* _What the task requires_
Write out the data exactly, please, and omit the pictures.

————————

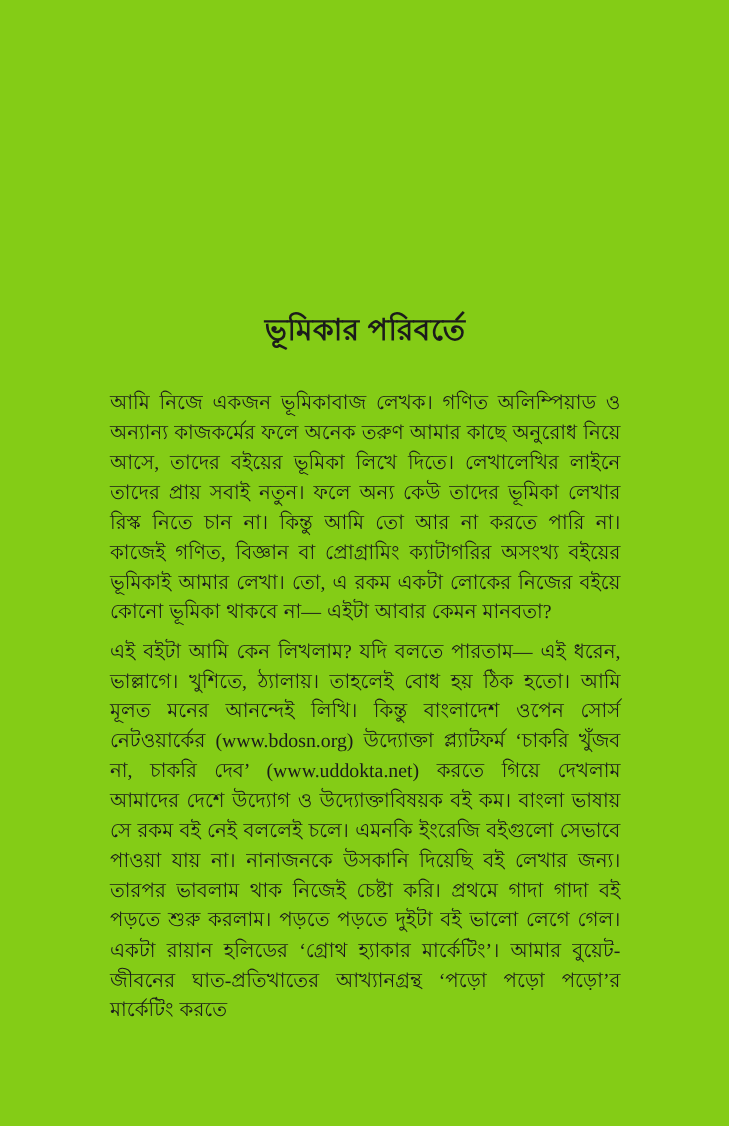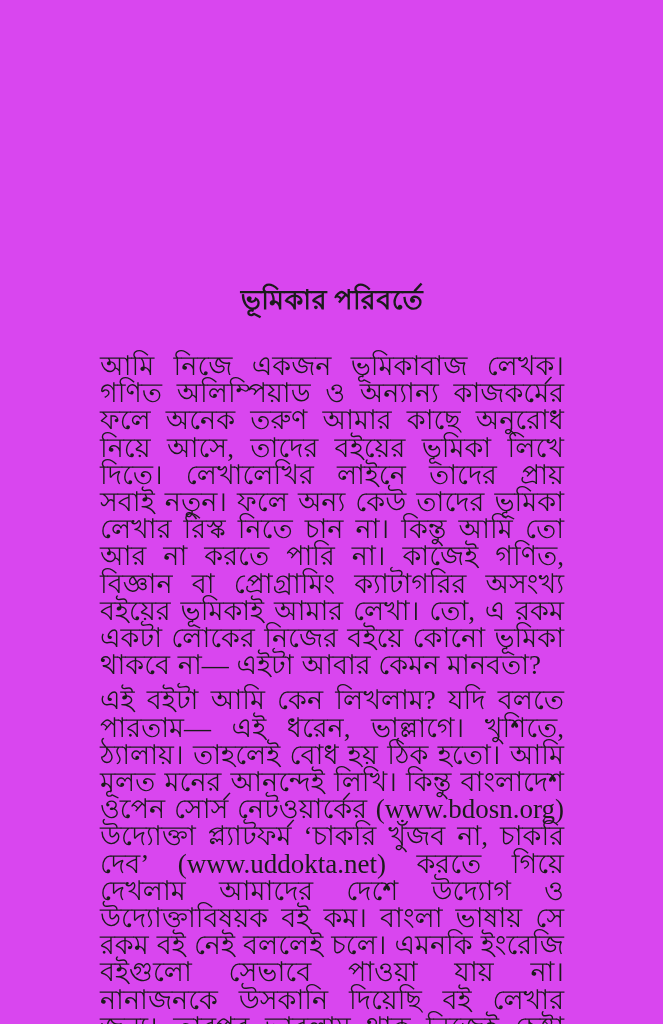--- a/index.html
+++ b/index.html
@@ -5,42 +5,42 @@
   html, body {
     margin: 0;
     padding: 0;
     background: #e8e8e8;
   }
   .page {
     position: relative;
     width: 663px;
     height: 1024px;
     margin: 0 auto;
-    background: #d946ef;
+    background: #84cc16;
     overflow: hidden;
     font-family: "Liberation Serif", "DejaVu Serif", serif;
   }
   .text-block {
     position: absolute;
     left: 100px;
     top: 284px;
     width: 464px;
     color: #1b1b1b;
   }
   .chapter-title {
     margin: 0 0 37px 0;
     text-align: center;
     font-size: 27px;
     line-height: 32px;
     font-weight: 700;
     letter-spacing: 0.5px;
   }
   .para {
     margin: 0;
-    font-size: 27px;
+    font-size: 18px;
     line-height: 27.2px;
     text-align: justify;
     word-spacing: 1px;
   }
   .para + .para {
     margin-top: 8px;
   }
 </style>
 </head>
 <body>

————————

* _Task response_
--- a/index.html
+++ b/index.html
@@ -5,42 +5,42 @@
   html, body {
     margin: 0;
     padding: 0;
     background: #e8e8e8;
   }
   .page {
     position: relative;
     width: 663px;
     height: 1024px;
     margin: 0 auto;
-    background: #d946ef;
+    background: #84cc16;
     overflow: hidden;
     font-family: "Liberation Serif", "DejaVu Serif", serif;
   }
   .text-block {
     position: absolute;
     left: 100px;
     top: 284px;
     width: 464px;
     color: #1b1b1b;
   }
   .chapter-title {
     margin: 0 0 37px 0;
     text-align: center;
     font-size: 27px;
     line-height: 32px;
     font-weight: 700;
     letter-spacing: 0.5px;
   }
   .para {
     margin: 0;
-    font-size: 27px;
+    font-size: 18px;
     line-height: 27.2px;
     text-align: justify;
     word-spacing: 1px;
   }
   .para + .para {
     margin-top: 8px;
   }
 </style>
 </head>
 <body>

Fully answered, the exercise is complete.